Why Sun King Brewing, you ask? Dave (Oskar Blues) and Dave (Sun King) knew each other from brewing at Rock Bottom and have kept in touch since the beginning of their careers in the brewing industry.
Why Alumatech Bottles? They are unique in shape and size and are the first bottles of their kind used with a craft brewery.
It takes more than 10 processes to make the rings on the resealable bottles and Oskar Blues likes that they are extremely portable, lightweight to transport, and fully recyclable.
Sun King and Oskar Blues, jointly, brewed 20 barrel batches at each brewery (Longmont and Indianapolis) and chose separate packaging and artwork for the brews. To get the word out in Colorado that this stellar new beer was available, Oskar Blues sent a bottle to each room booked for the Craft Brewers Conference. The rest is history.
“G’Knight” Imperial Red India Pale Ale
G’Knight, another big beer from OB, has 8.7% ABV, and was named after Gordon Knight, the 3 time GABF winner with 3 different breweries. In the beginning, the OB crew called this beer an IPA, then after some more discussion about it’s red color, as well as wining gold in a brewing competition under the name of “Imperial Red,” the deal was sealed. To get G’Knight out to the beer drinkers of Colorado quickly, and also to decide which of their new beers people wanted to drink, the OB crew blank canned and hand labelled each can, before self distributing. The G’Knight won out over other new OB beers distributed that day. To quote Chris, “(This) straight up (beer) is a big ass beer. (Enjoy!)” Now, it is available in a 16 ounce can.
“Deuce” Hopped Up Brown Ale, brewed with Sun King (Indianapolis)

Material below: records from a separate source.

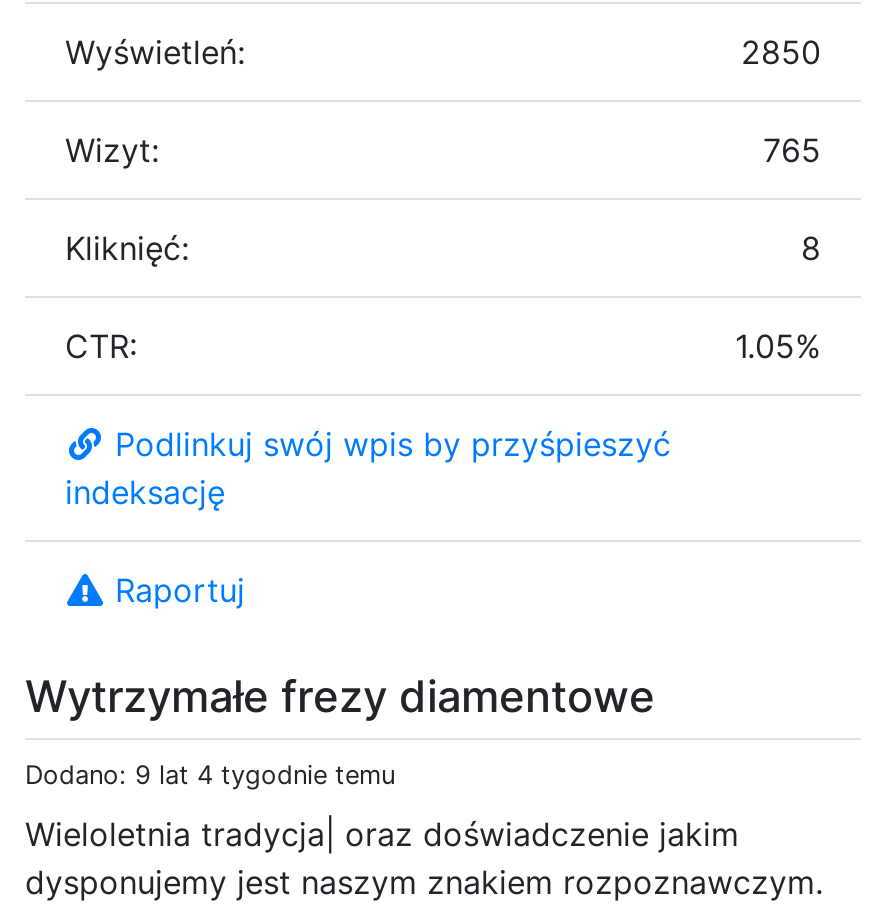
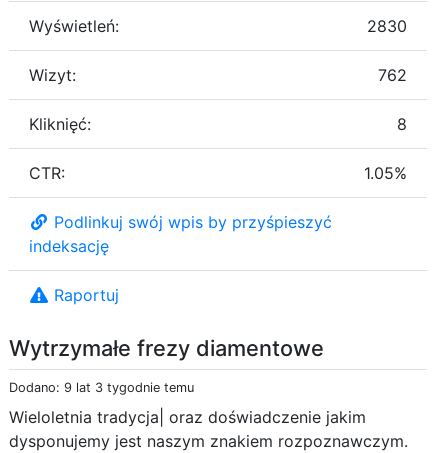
- 2850
+ 2830

- 765
+ 762

- Dodano: 9 lat 4 tygodnie temu
+ Dodano: 9 lat 3 tygodnie temu
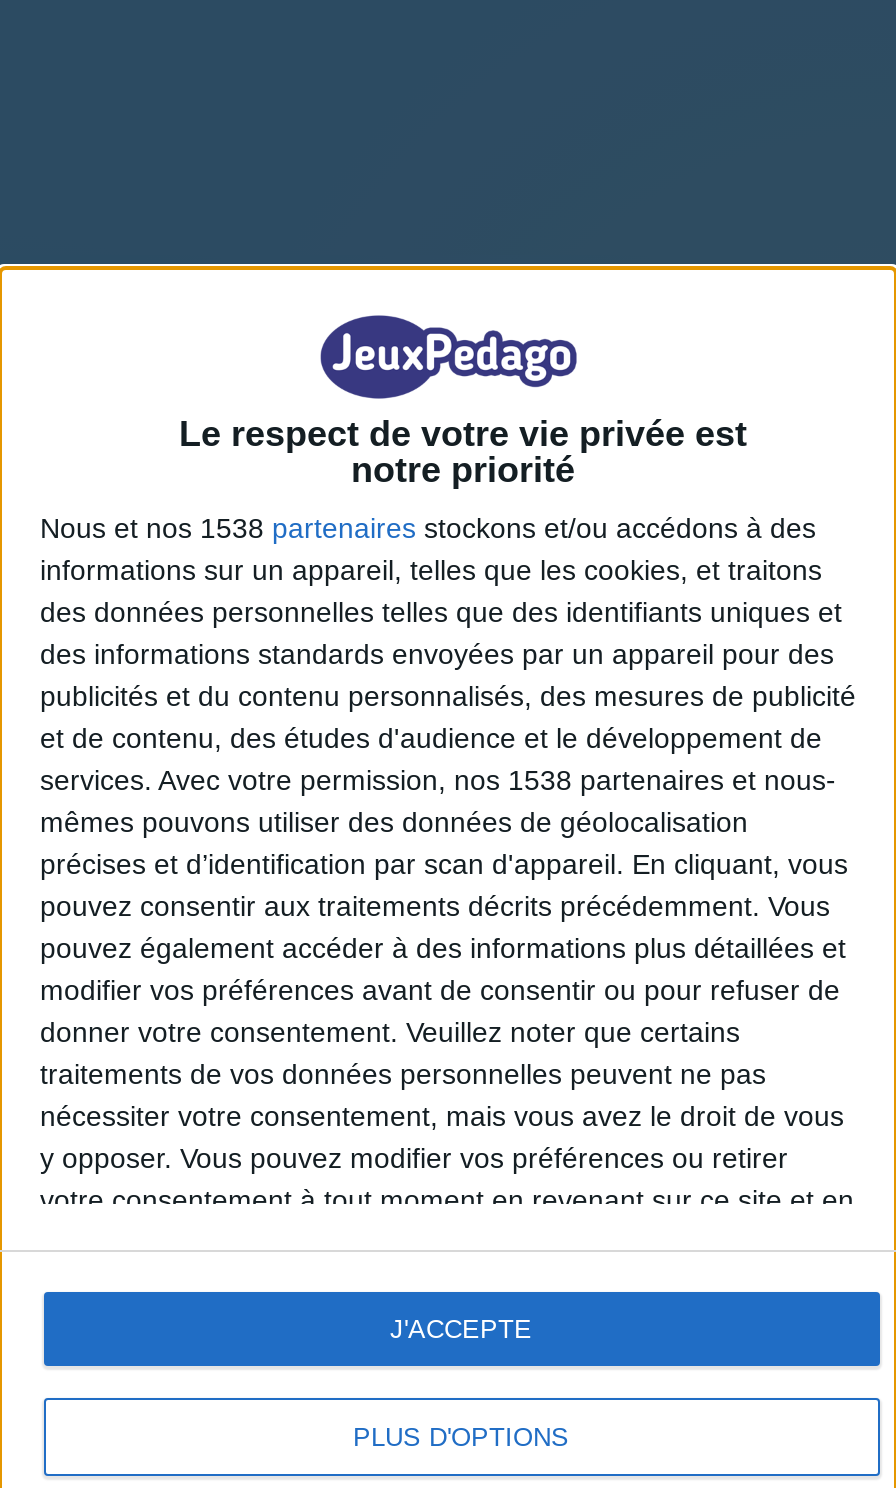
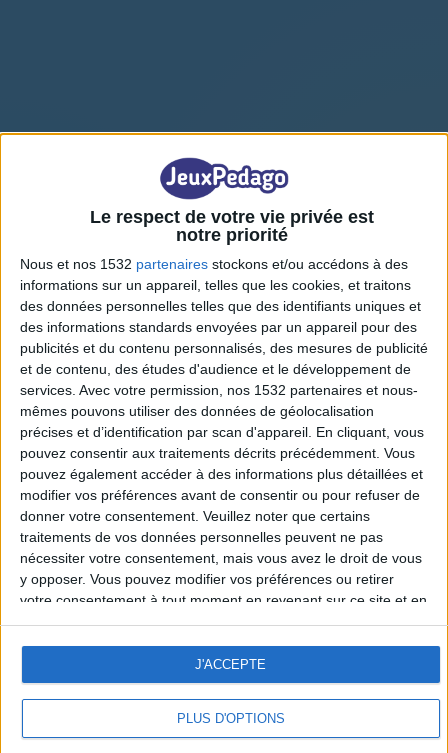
- Nous et nos 1538 partenaires stockons et/ou accédons à des
+ Nous et nos 1532 partenaires stockons et/ou accédons à des

- services. Avec votre permission, nos 1538 partenaires et nous-
+ services. Avec votre permission, nos 1532 partenaires et nous-
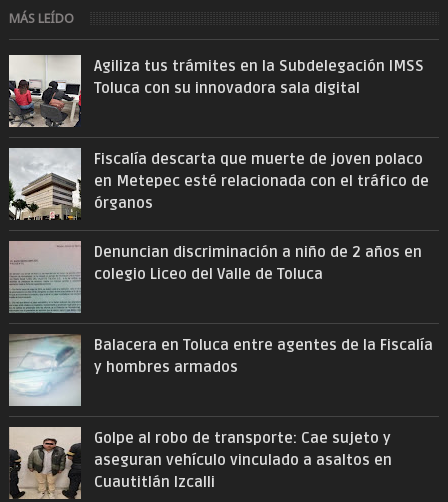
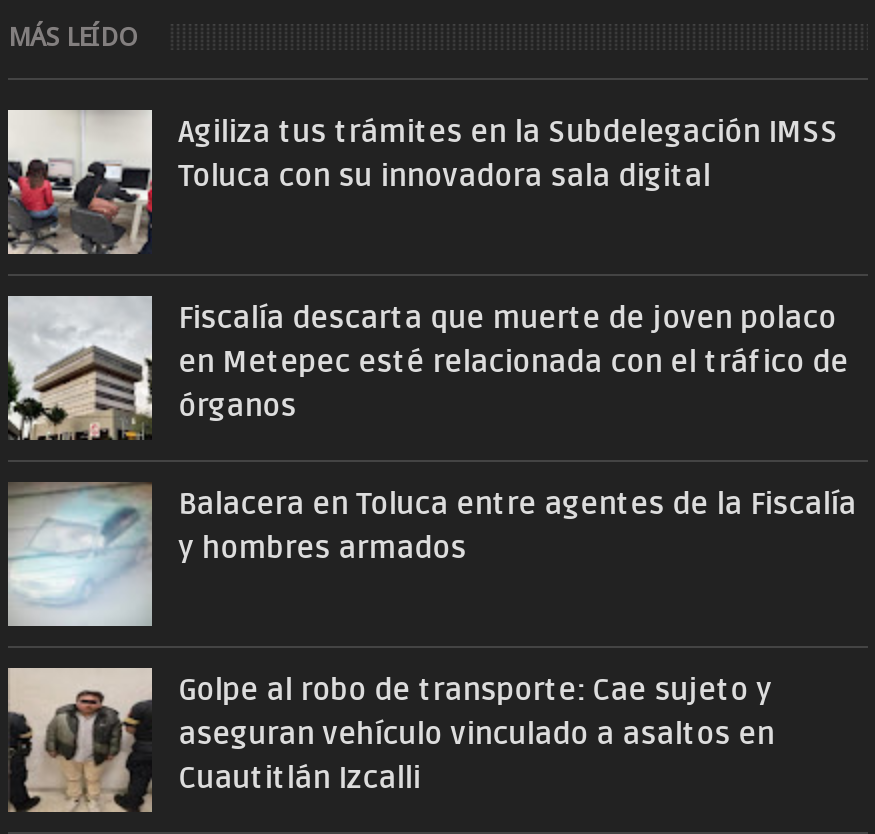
- [image]
- Denuncian discriminación a niño de 2 años en
- colegio Liceo del Valle de Toluca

Deuce is the shit. No, really, it’s #2 in the series of collaboration brews with Sun King. At 7% ABV, looking awesome in the Alumatech bottles, this beer also shows local ingredients in the form of Pale Malt from Denver and popcorn from Indiana… 43 pounds of popcorn, ti be exact… popped in Denver, 6 ounces at a time. The Deuce will only be available in “cans” and showcases Galaxy Hops from New Zealand and Australia, as well as Weierman Malt (known for little tannins due to it’s state of being in the husk). It’s really good for both brown-nosers and hop heads alike.
“Ten Fidy Imperial Stout”
Ten Fidy clocks in at a whopping 10.5% ABV. It has malts roasted beyond recognition. To brew this beast, Dave uses 5,000 pounds of grain and two mashes. To get this viscosity, one must only use the mash and not the sparge water; to say the least, this process is expensive and take a lot of time. If you’ve never seen it before, it looks like motor oil. The “Ten” is for 10%, and the “Fidy” stands for “Fuck the industry, do it yourself,” or 0.5%. To quote Chris, “We’re anti-corporate.”
The last words shared from the 2nd largest craft brew in Colorado that night… “Ride bikes, drink beer, and… go fuck yourself.” (I think that Chris just likes the word, fuck.) Life’s too short to live life for the man; get out there and have some fun. If you have not had the opportunity to try any of Oskar Blues’ brews, go find them! They distribute to 29 states now.